Removing the software pipelining intrinsics does remove these instructions, but at the cost of poorly scheduled code. I had noticed that a composable kernel example was able to use a 256x256 register block here: https://github.com/ROCm/composable_kernel/blob/develop/example/01_gemm/gemm_xdl_fp16_v2.cpp. This test uses 32x32x8 MFMA instructions instead. Digging into the IR passes, the reason this works is that for these instructions, the "tied" flag is set, so the input accum is tied to the output accum.

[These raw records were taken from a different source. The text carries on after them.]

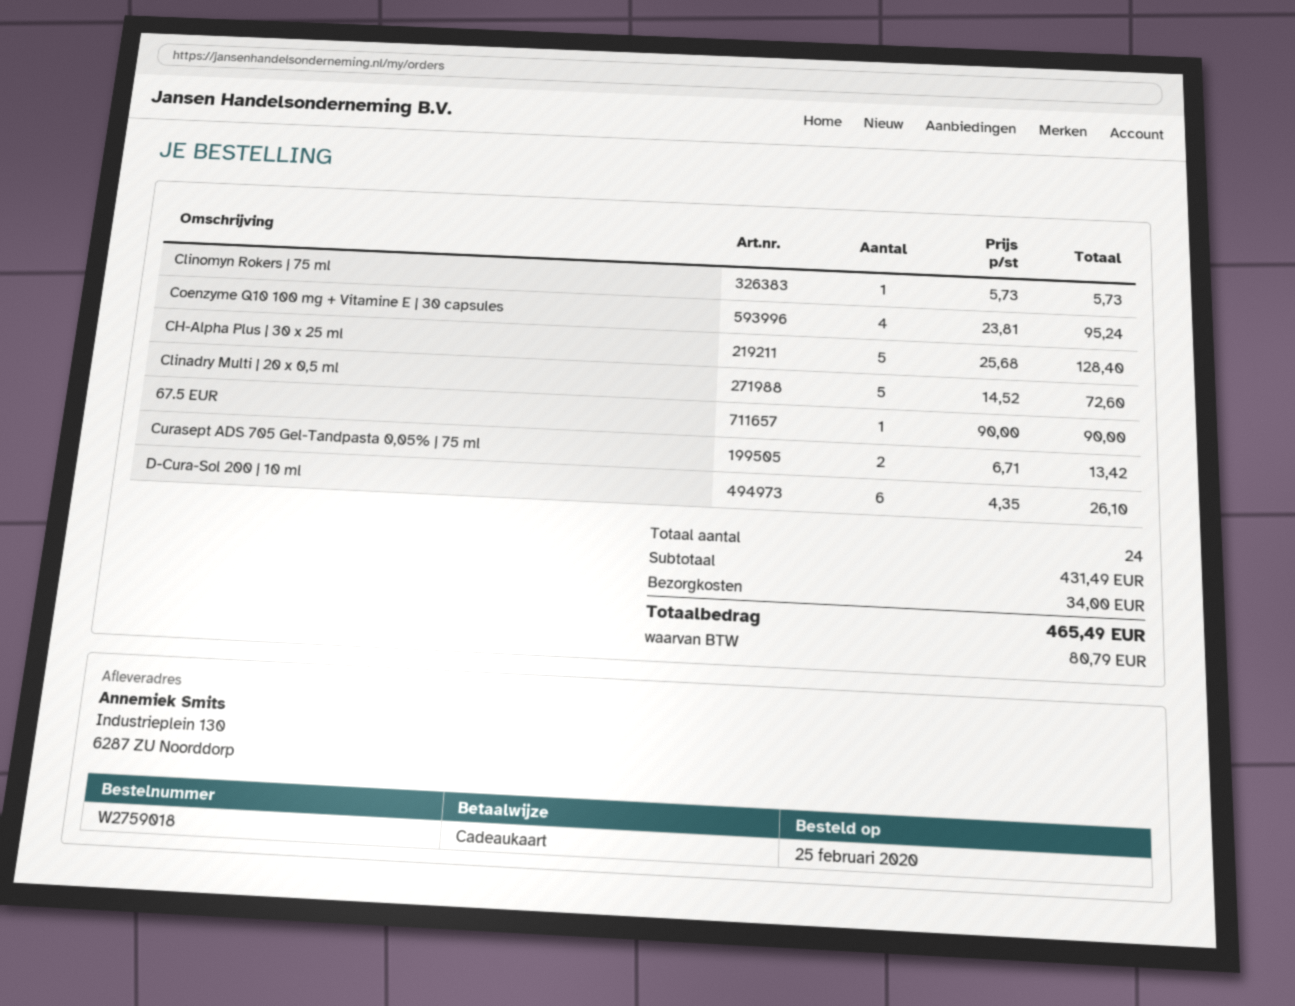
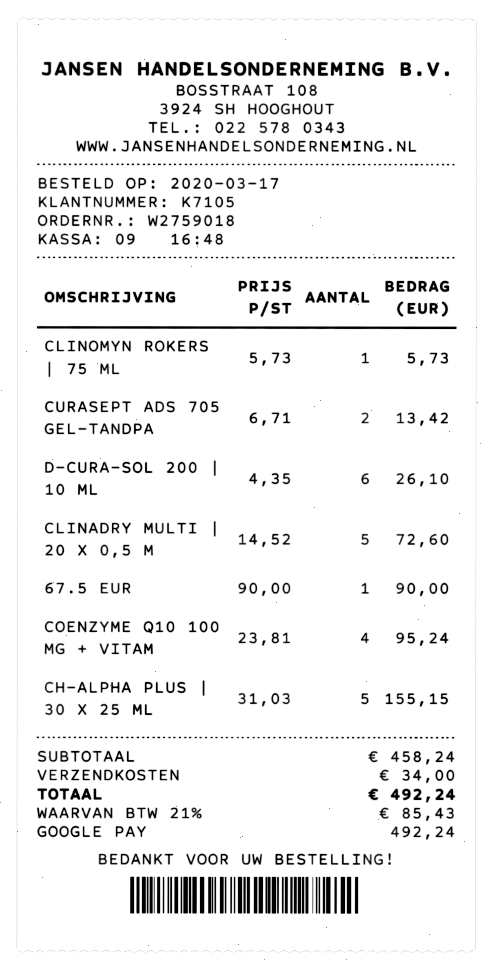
order date: 2020-02-25 -> 2020-03-17
payment method: gift card -> Google Pay
CH-Alpha Plus | 30 x 25 ml: 5 x 25.68 = 128.40 -> 5 x 31.03 = 155.15
subtotal: 431.49 -> 458.24
tax: 80.79 -> 85.43
total: 465.49 -> 492.24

https://github.com/llvm/llvm-project/blob/2e39533e5055bc82bf5a1b2a888e5d65a33e72f9/llvm/lib/Target/AMDGPU/VOP3PInstructions.td#L629

If I change this intrinsic to unconditionally set `NoDstOverlap` then all of the above spill instructions are removed. One way to fix our issue is to add a set of "tied" intrinsics to mirror what was done for `int_amdgcn_wmma_f16_16x16x16_f16_tied`.

Using inline assembly would have the same "tied" effect, but we also need the MFMA instructions to be detected as `SchedGroupMask::MFMA` for the software pipelining to work.

Here is a reduced kernel that reproduces the problem with clang. Building this with commit `df790008` plus the above hack to force tied behavior then generates expected code.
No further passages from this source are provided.